Activity:
The output should be all lines of the entries below in which the word "error" occurs.

# # # # #

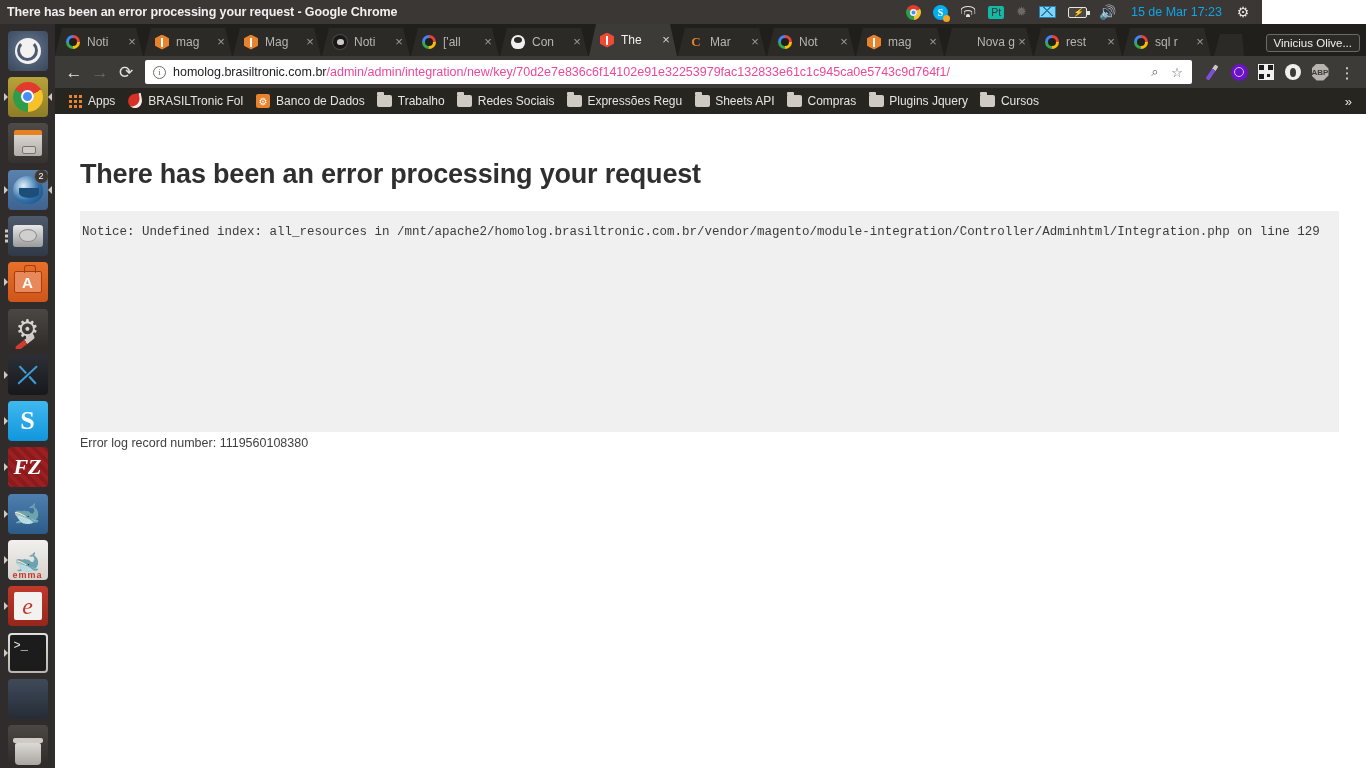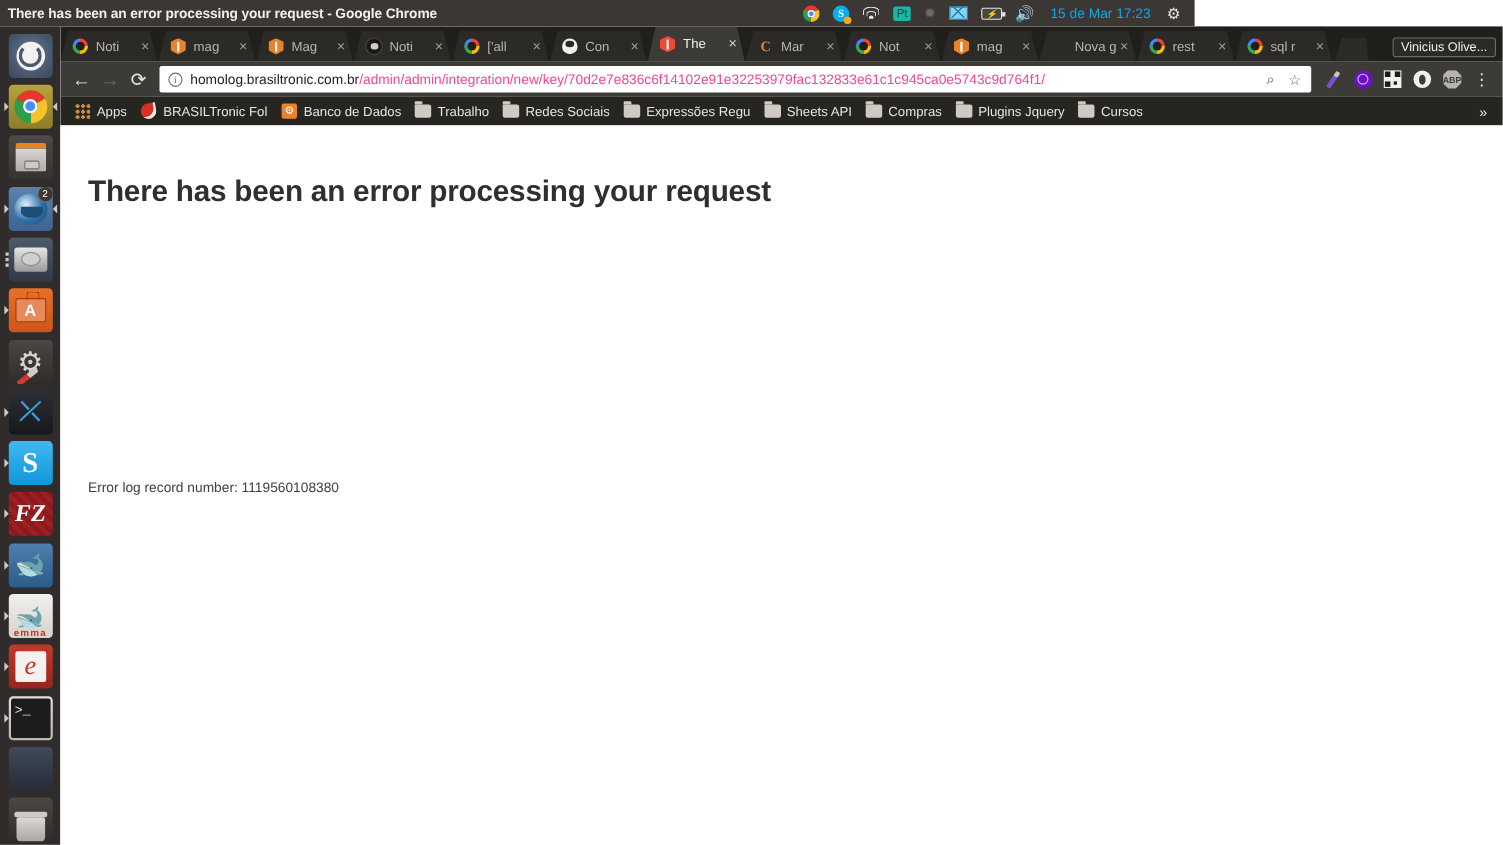--- a/index.html
+++ b/index.html
@@ -13,7 +13,7 @@
   
   #ubuntu-panel {
     position: absolute; top: 0; left: 0;
-    width: 1086px; height: 24px;
+    width: 1262px; height: 24px;
     background: #3b3735;
     display: flex; align-items: center;
     color: #ffffff;

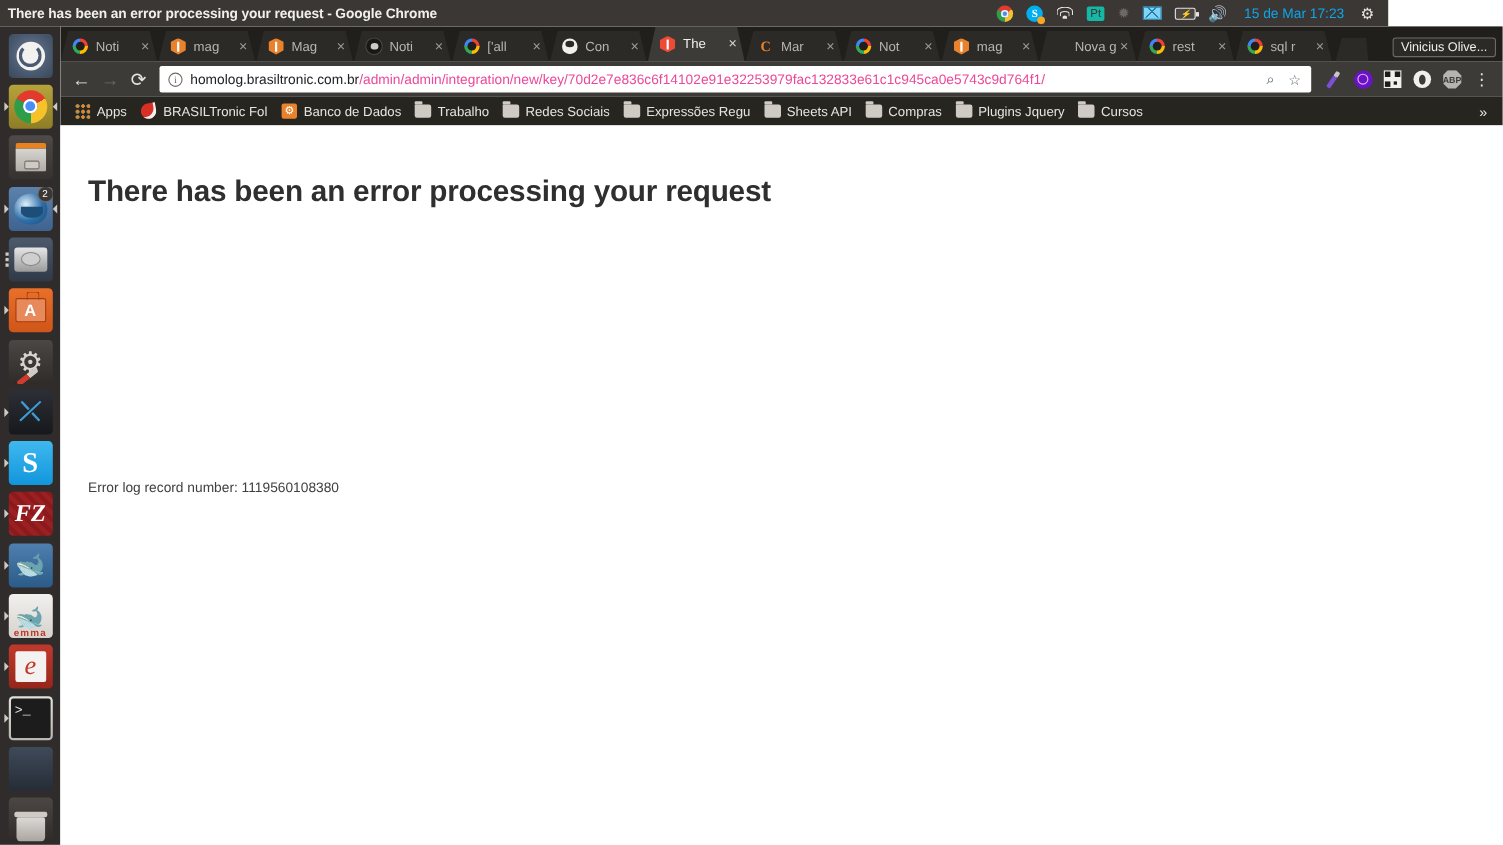--- a/index.html
+++ b/index.html
@@ -636,6 +636,7 @@
 
   <div id="viewport">
     <h1 id="page-title-h1">There has been an error processing your request</h1>
+    <div id="error-box">Notice: Undefined index: all_resources in /mnt/apache2/homolog.brasiltronic.com.br/vendor/magento/module-integration/Controller/Adminhtml/Integration.php on line 129</div>
     <div id="error-log-line">Error log record number: 1119560108380</div>
   </div>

# # # # #

Answer to this task:
     <h1 id="page-title-h1">There has been an error processing your request</h1>
+    <div id="error-box">Notice: Undefined index: all_resources in /mnt/apache2/homolog.brasiltronic.com.br/vendor/magento/module-integration/Controller/Adminhtml/Integration.php on line 129</div>
     <div id="error-log-line">Error log record number: 1119560108380</div>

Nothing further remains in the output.